Cette session a été convoquée à la demande du Président du Conseil, Faure Essozimna Gnassingbé, dans un contexte marqué par un agenda législatif resserré. Les sénateurs sont appelés à se pencher sur trois projets de loi déjà examinés par l’Assemblée nationale.
Trois textes au programme
Les travaux portent respectivement sur des textes relatifs à l’environnement, aux juridictions commerciales et à la simplification administrative.
Ces trois domaines touchent à des enjeux importants de l’action publique, notamment la protection de l’environnement, la modernisation de la justice commerciale et l’allègement de certaines procédures administratives.
La session s’inscrit ainsi dans la continuité des travaux engagés quelques jours auparavant par la Représentation nationale, qui avait également tenu une session extraordinaire consacrée notamment à ces textes.
Un appel à accélérer les travaux
À l’ouverture de la session, le Président du Sénat, Barry Moussa Barqué, a appelé les parlementaires à faire preuve de diligence dans l’examen des textes.

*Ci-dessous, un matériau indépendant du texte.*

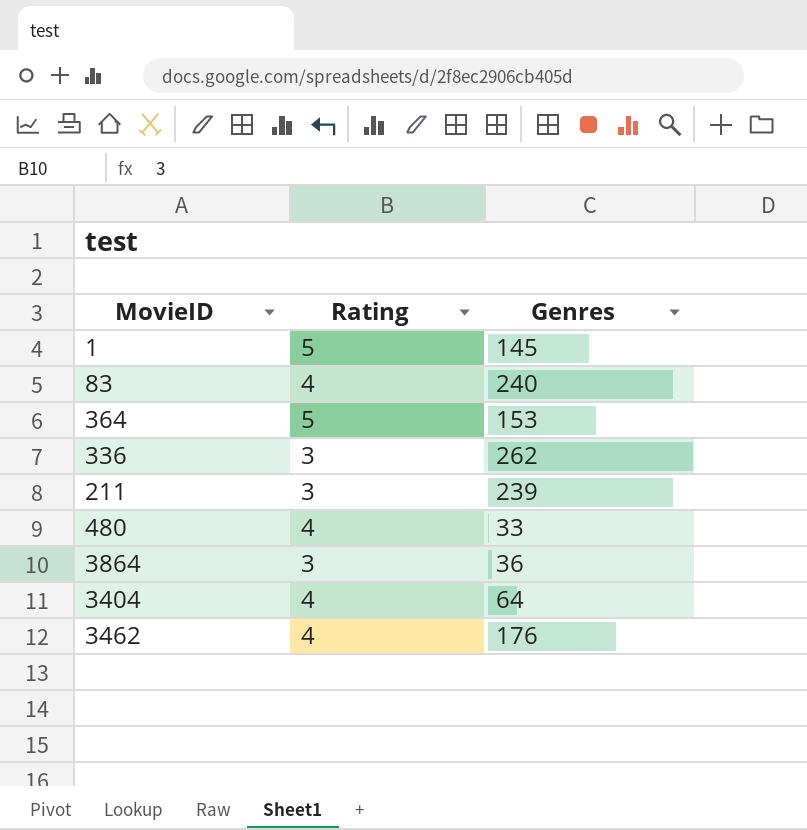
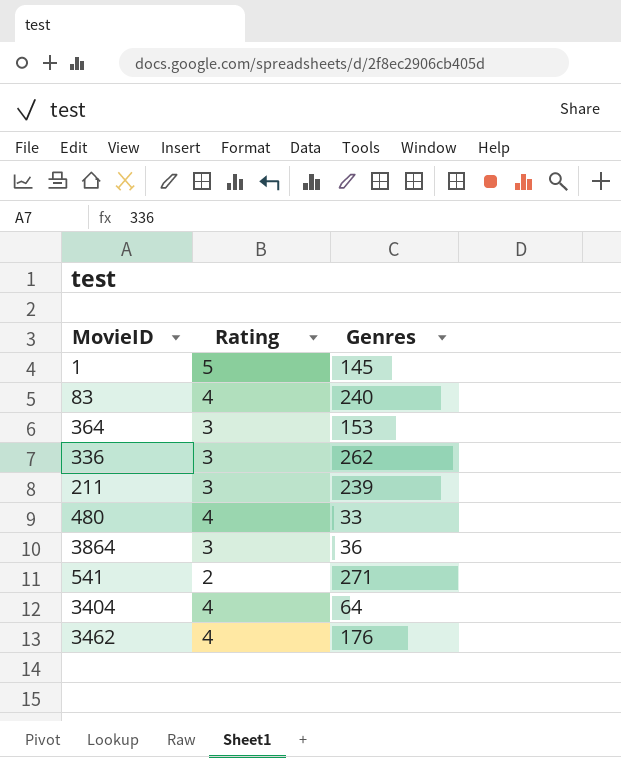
364 | Rating: 5 -> 3
row 541: none -> 2 | 271

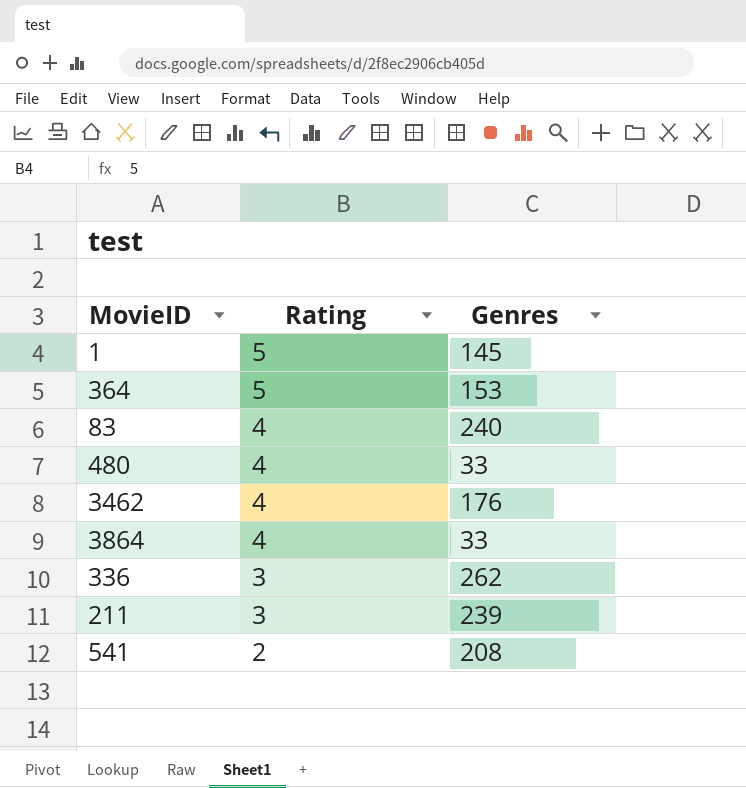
row order: none -> Rating descending
row 3404: 4 | 64 -> none
364 | Rating: 3 -> 5
3864 | Rating: 3 -> 4
3864 | Genres: 36 -> 33
541 | Genres: 271 -> 208

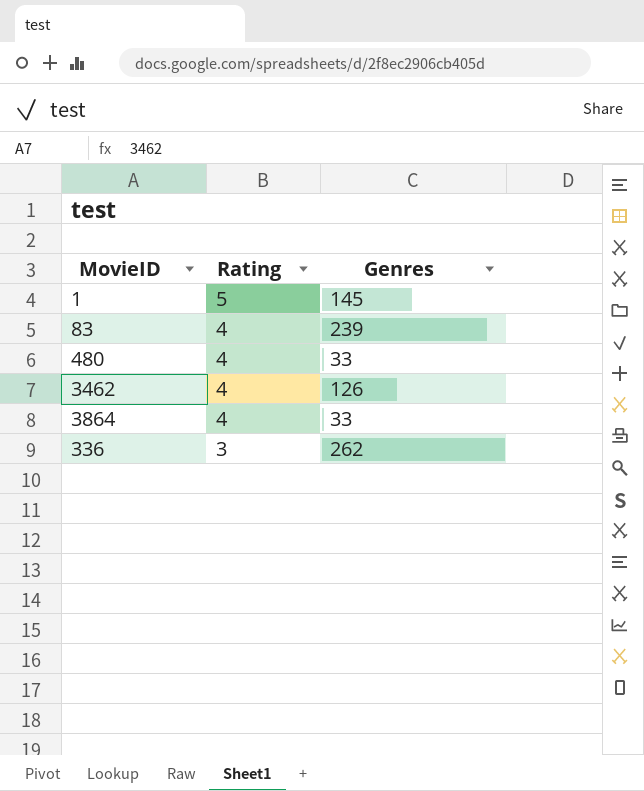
row 364: 5 | 153 -> none
row 211: 3 | 239 -> none
row 541: 2 | 208 -> none
83 | Genres: 240 -> 239
3462 | Genres: 176 -> 126

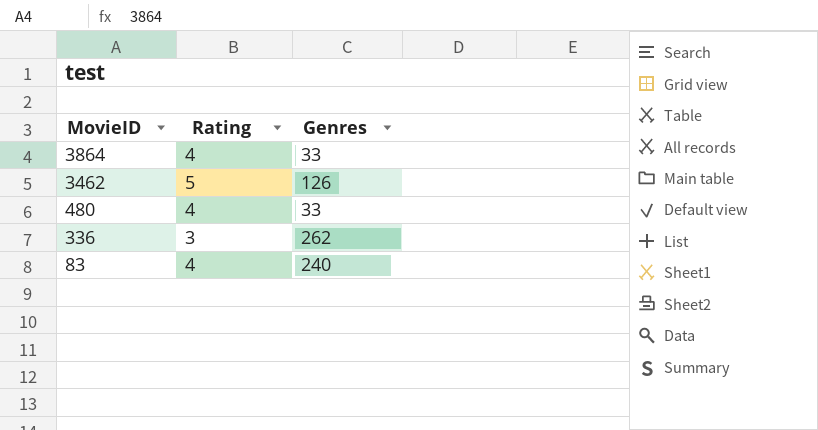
row order: Rating descending -> MovieID descending
row 1: 5 | 145 -> none
3462 | Rating: 4 -> 5
83 | Genres: 239 -> 240

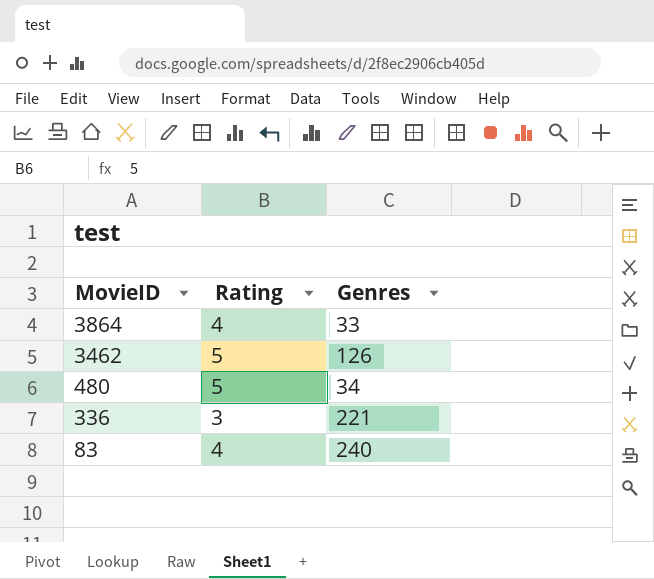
480 | Rating: 4 -> 5
480 | Genres: 33 -> 34
336 | Genres: 262 -> 221

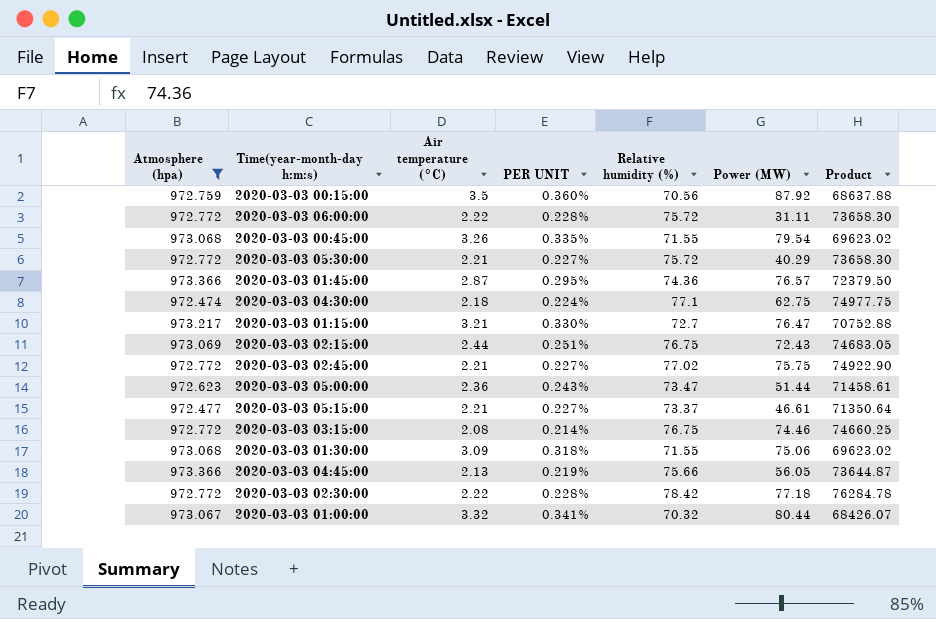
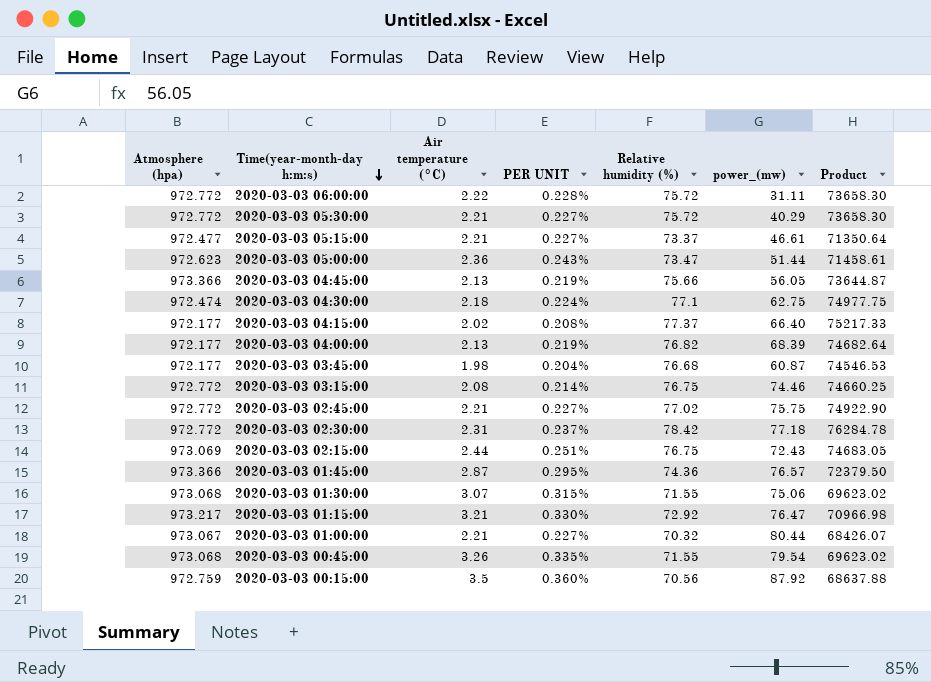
filter: Atmosphere (hpa) != 972.177 -> none
row order: none -> Time(year-month-day h:m:s) descending
column name: Power (MW) -> power_(mw)
2020-03-03 02:30:00 | Air temperature (°C): 2.22 -> 2.31
2020-03-03 02:30:00 | PER UNIT: 0.228% -> 0.237%
2020-03-03 01:30:00 | Air temperature (°C): 3.09 -> 3.07
2020-03-03 01:30:00 | PER UNIT: 0.318% -> 0.315%
2020-03-03 01:15:00 | Relative humidity (%): 72.7 -> 72.92
2020-03-03 01:15:00 | Product: 70752.88 -> 70966.98
2020-03-03 01:00:00 | Air temperature (°C): 3.32 -> 2.21
2020-03-03 01:00:00 | PER UNIT: 0.341% -> 0.227%

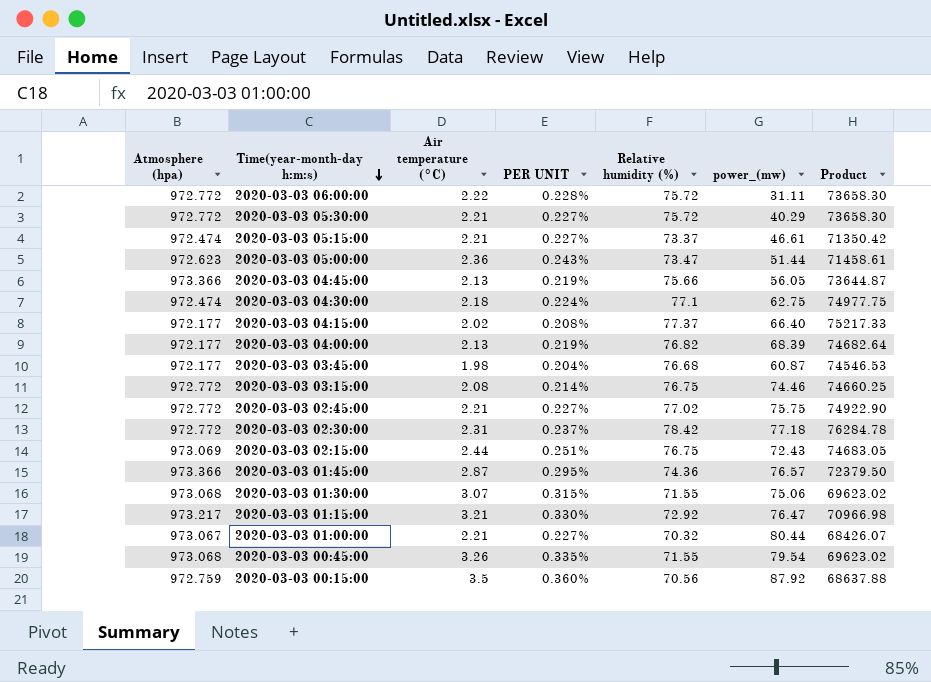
2020-03-03 05:15:00 | Atmosphere (hpa): 972.477 -> 972.474
2020-03-03 05:15:00 | Product: 71350.64 -> 71350.42

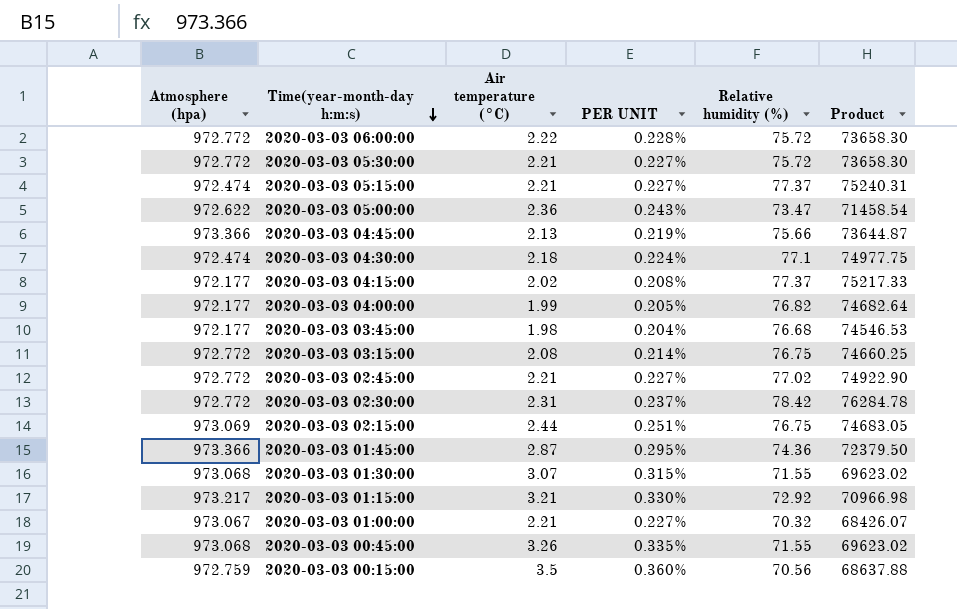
column power_(mw) | position: 6 -> none
2020-03-03 05:15:00 | Relative humidity (%): 73.37 -> 77.37
2020-03-03 05:15:00 | Product: 71350.42 -> 75240.31
2020-03-03 05:00:00 | Atmosphere (hpa): 972.623 -> 972.622
2020-03-03 05:00:00 | Product: 71458.61 -> 71458.54
2020-03-03 04:00:00 | Air temperature (°C): 2.13 -> 1.99
2020-03-03 04:00:00 | PER UNIT: 0.219% -> 0.205%

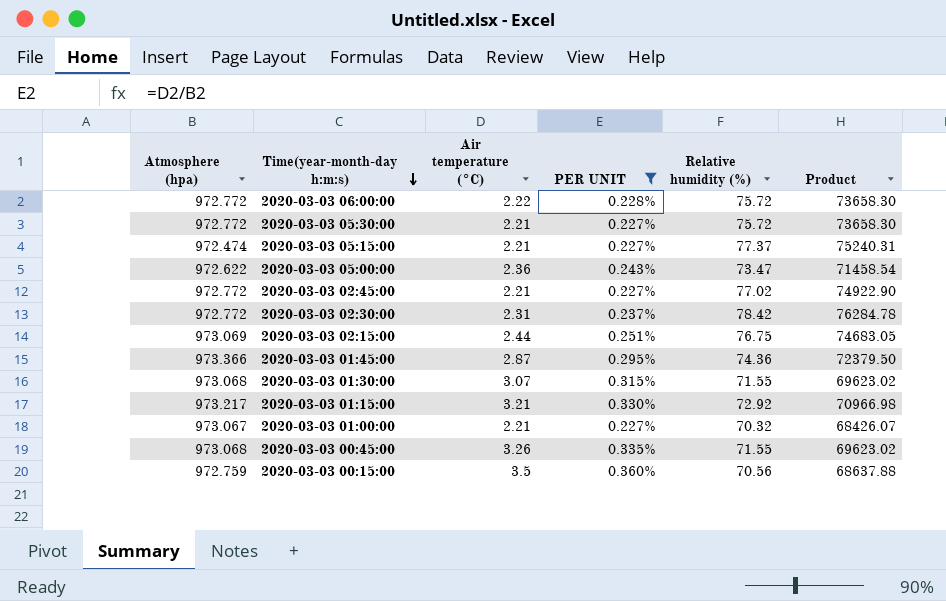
filter: none -> PER UNIT >= 0.227%

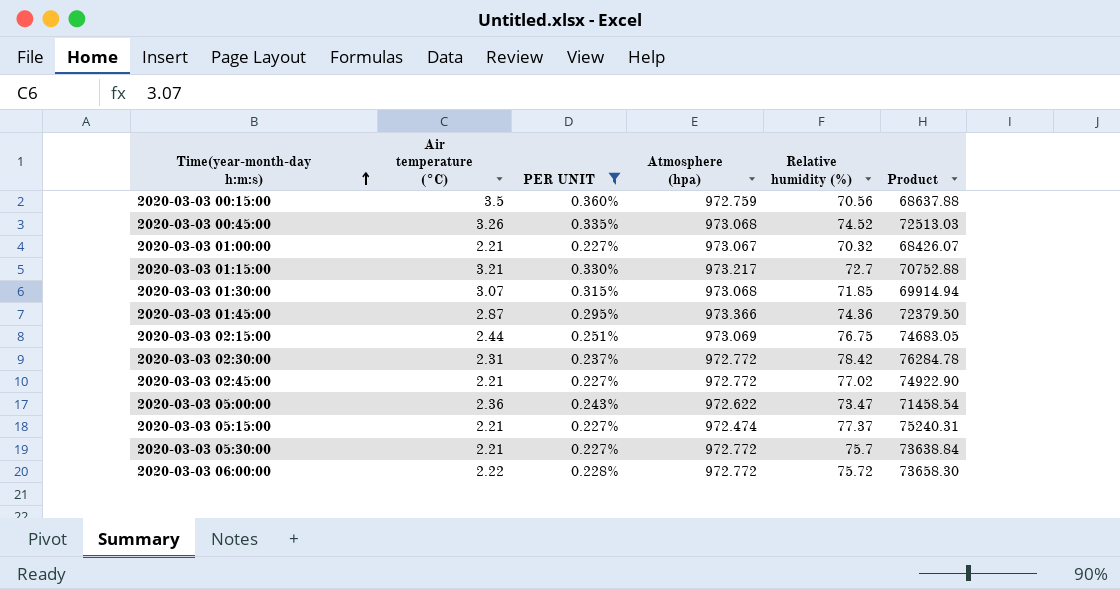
row order: Time(year-month-day h:m:s) descending -> Time(year-month-day h:m:s) ascending
column Atmosphere (hpa) | position: 1 -> 4
2020-03-03 00:45:00 | Relative humidity (%): 71.55 -> 74.52
2020-03-03 00:45:00 | Product: 69623.02 -> 72513.03
2020-03-03 01:15:00 | Relative humidity (%): 72.92 -> 72.7
2020-03-03 01:15:00 | Product: 70966.98 -> 70752.88
2020-03-03 01:30:00 | Relative humidity (%): 71.55 -> 71.85
2020-03-03 01:30:00 | Product: 69623.02 -> 69914.94
2020-03-03 05:30:00 | Relative humidity (%): 75.72 -> 75.7
2020-03-03 05:30:00 | Product: 73658.30 -> 73638.84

« Que cette session extraordinaire soit un temps de travail plus intense et un moment de confiance démocratique », a-t-il déclaré, invitant les parlementaires, les bureaux des commissions et les rapporteurs à « accélérer le travail avec soin, franchise et détermination ».
Une nouvelle étape dans la navette parlementaire
L’ouverture de cette session constitue une nouvelle étape dans le processus d’examen des projets de loi par les deux chambres du Parlement.
À l’issue de la navette parlementaire, les textes sont appelés à être définitivement adoptés par l’Assemblée nationale, conformément à la procédure législative prévue.